>>>>

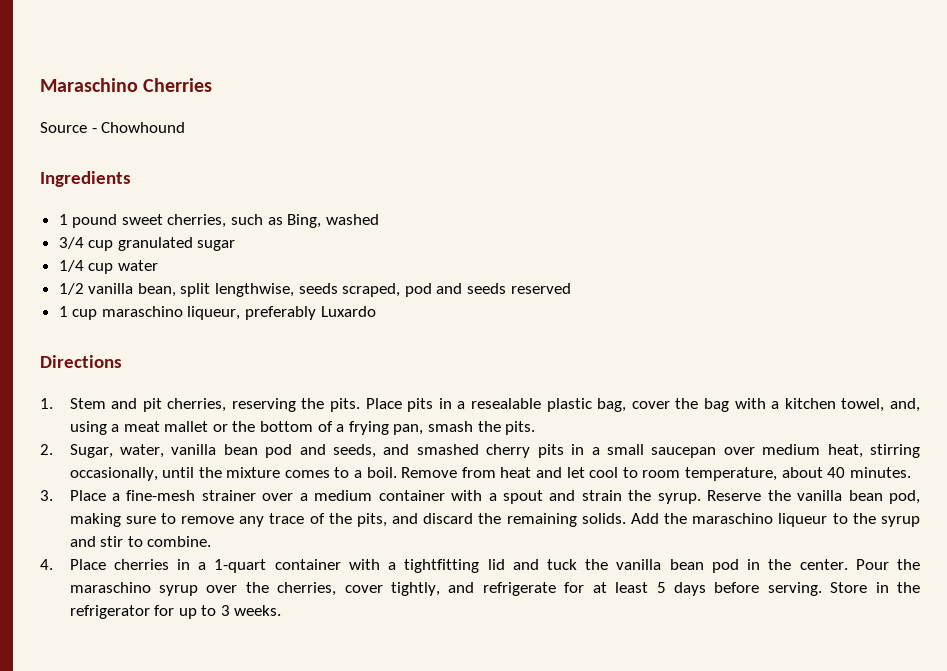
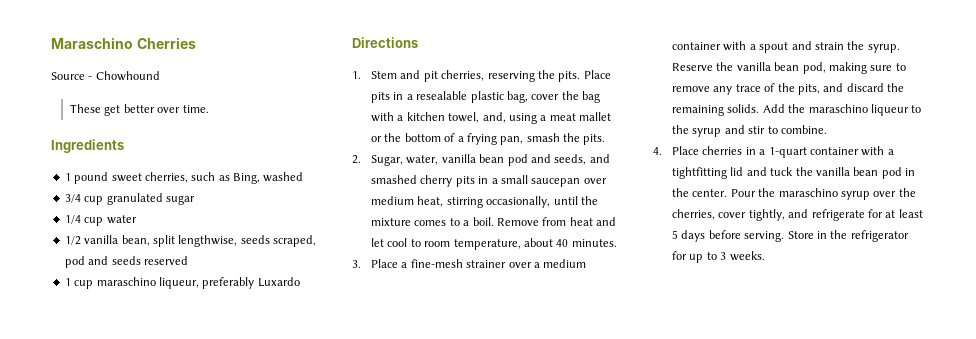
(186, 127) none -> [70,104,209,116] // These get better over time.

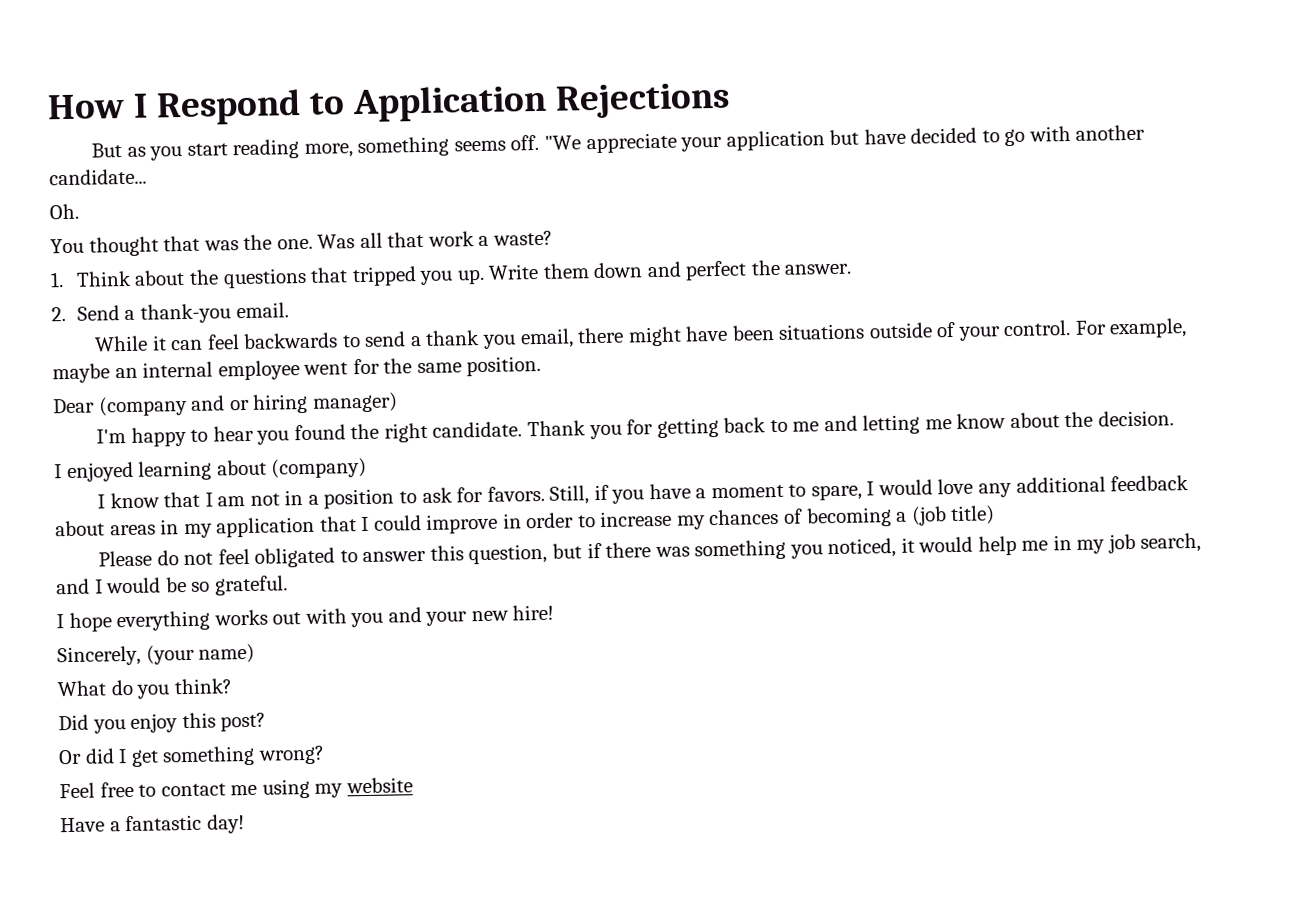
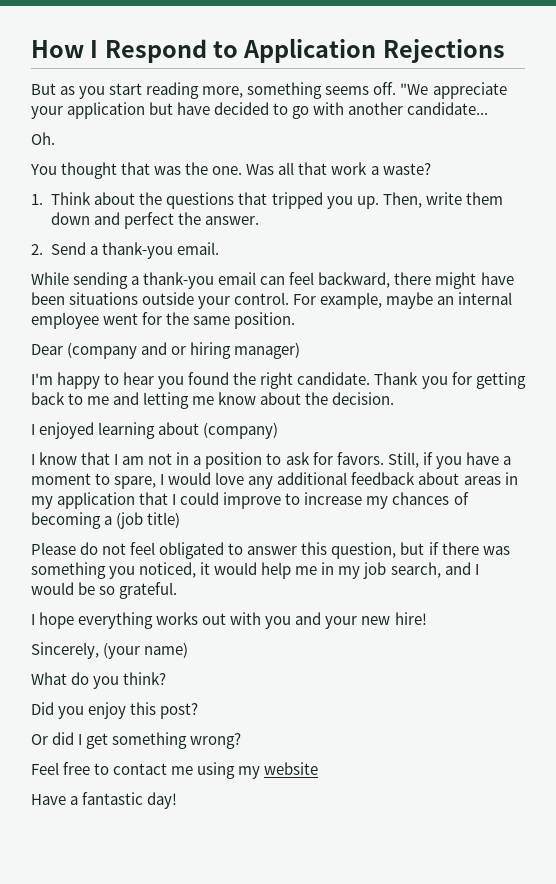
[488,263,540,280] Write -> [382,192,462,208] Then, write
[151,328,574,351] it can feel backwards to send a thank you email, -> [73,272,391,289] sending a thank-you email can feel backward,
[936,321,957,338] of -> (195, 298) none
[502,512,575,529] in order -> (282, 500) none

<<<<

[Activity]
Start with the line that contains "[488,263,540,280] Write ->", end with the last line of the entries, and please retype every line in that span exactly, with no others.

[Exercise answer]
[488,263,540,280] Write -> [382,192,462,208] Then, write
[151,328,574,351] it can feel backwards to send a thank you email, -> [73,272,391,289] sending a thank-you email can feel backward,
[936,321,957,338] of -> (195, 298) none
[502,512,575,529] in order -> (282, 500) none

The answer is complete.